Deixando a nostalgia de lado e, tendo como paradigma os grupos empresas que seguem a risca as tendências de mercado. O excesso de informação, os veículos como televisão, vídeo clipes e internet que trabalham com a exposição de imagens são essenciais para a difusão de grupos como Tchan (um dos grandes exemplos, atualmente de empresas musicais – lembrando que isso não é privilegio do Brasil, há exemplos como Menudos de Porto Rico, New Kids dos EUA, etc). Por quê? Esses fazem “música” para serem vistas e não para serem ouvidas. É verdade! O Tchan antes de lançar um novo cd, veiculam antes o clipe ou a apresentação ao vivo. Ah..., Mas até grupos de rock fazem isso. Sim fazem, mas não é fundamental no seu trabalho, pois nesse caso o arranjo, a letra e o desempenho vocal são o que contam mais, isto é, a sonoridade consegue abarcar o fundamental da música que eles fazem. No Tchan, o que está em jogo não é a sonoridade, este aspecto está em segundo plano, o que conta é a harmonia entre os corpos voluptuosos em movimento, no compasso com o balanço sensual da canção e, o mais importante, é que tudo isso seja visto pelo consumidor. A imagem é mais relevante que o som. A sonoridade é subordinada aos movimentos da dança, e a parte vocal é um detalhe tão ínfimo que às vezes perguntamos (para ficar apenas no exemplo do Tchan) o que faz o Compadre Washington no meio daquelas beldades do bisturi? Mas ele tem um papel, senão tão importante, pelo menos complementar, que é o de fazer a personagem típica da tipologia que querem “enfiar” no caráter do brasileiro: o daquele cara que quando uma mulher passa por ele em sentido contrário ele sempre olha para traz, que é, em um universo machista, mais uma maneira gestual de se afirmar a masculinidade. O papel dele é representar as cantadas “típicas” de botequim que quase sempre se restringem aos termos como “gostosa”, “boasuda”, “popusuda”, etcetera.
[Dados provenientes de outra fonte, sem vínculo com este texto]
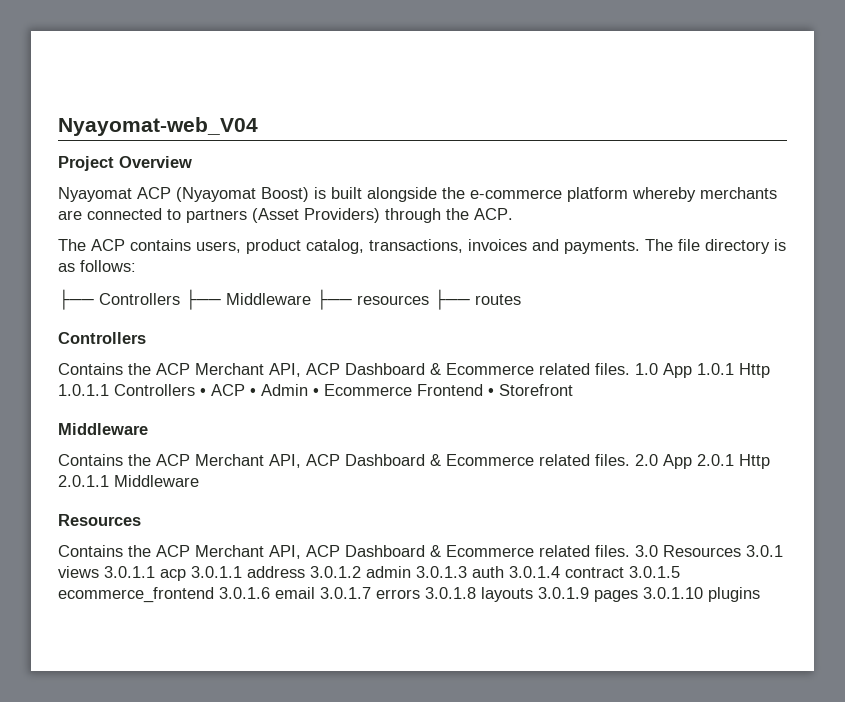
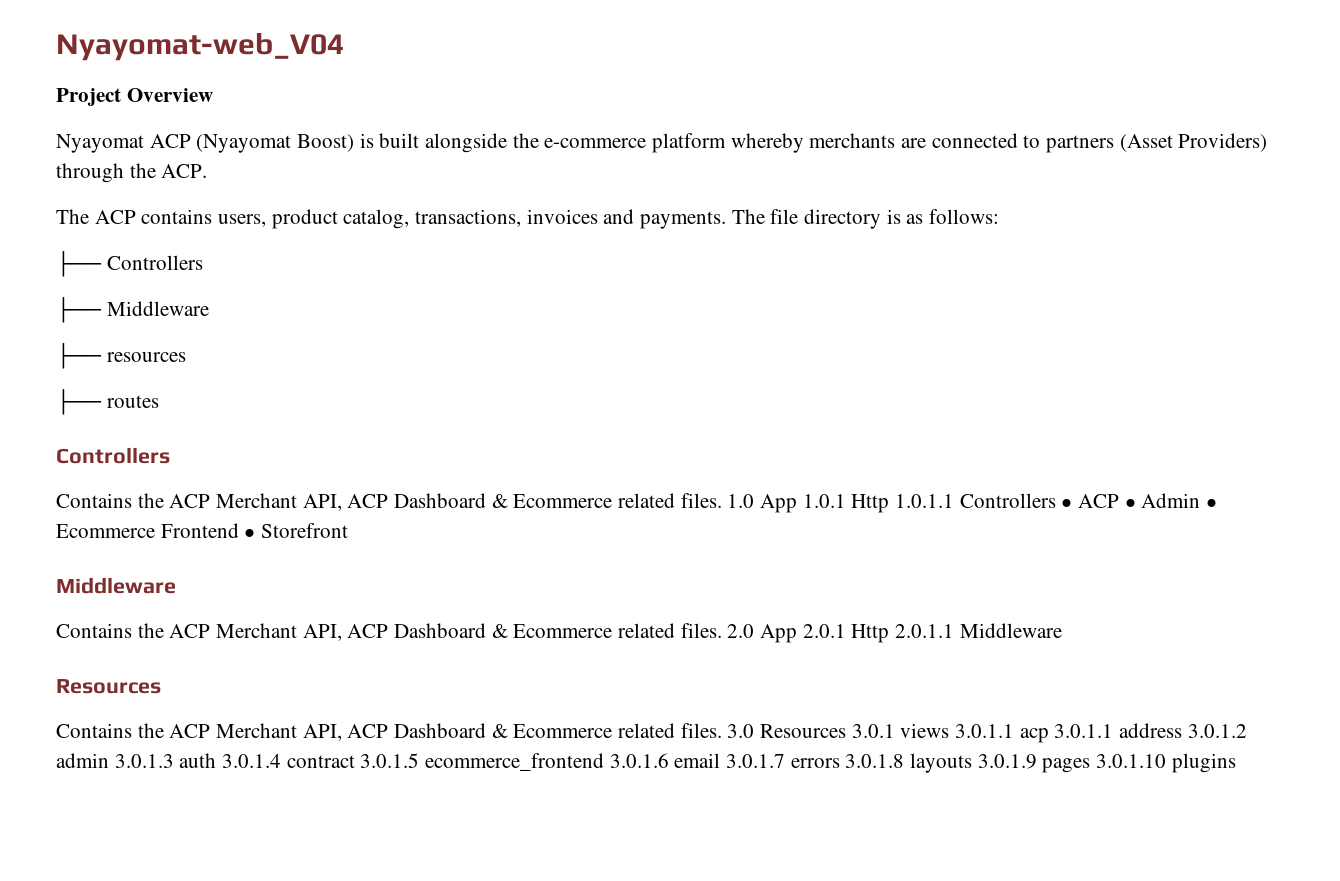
- ├── Controllers ├── Middleware ├── resources ├── routes
+ ├── Controllers
+ ├── Middleware
+ ├── resources
+ ├── routes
Em síntese, o “funk” atual, o pagode da “barata”, da “amarelinha”, o sertanejo urbano (lembrando que esse exerce uma vantagem sobre os demais, porque falam a mesma coisa com palavras diferentes e, talvez por isso permaneçam no mercado) e todos os demais hits que tiveram sua vez, formam um fenômeno próprio da sociedade globalizada que preconiza, até pela própria sobrevivência do sistema, um consumo massificado. Eu sei que tudo isso já é “mingau batido”, mas eu tenho uma boa notícia para vocês, é que as modas duram no máximo duas estações, são em sua essência efêmeras. Mas, também tenho uma má notícia, outras sempre aparecem no lugar. Elas também são cíclicas.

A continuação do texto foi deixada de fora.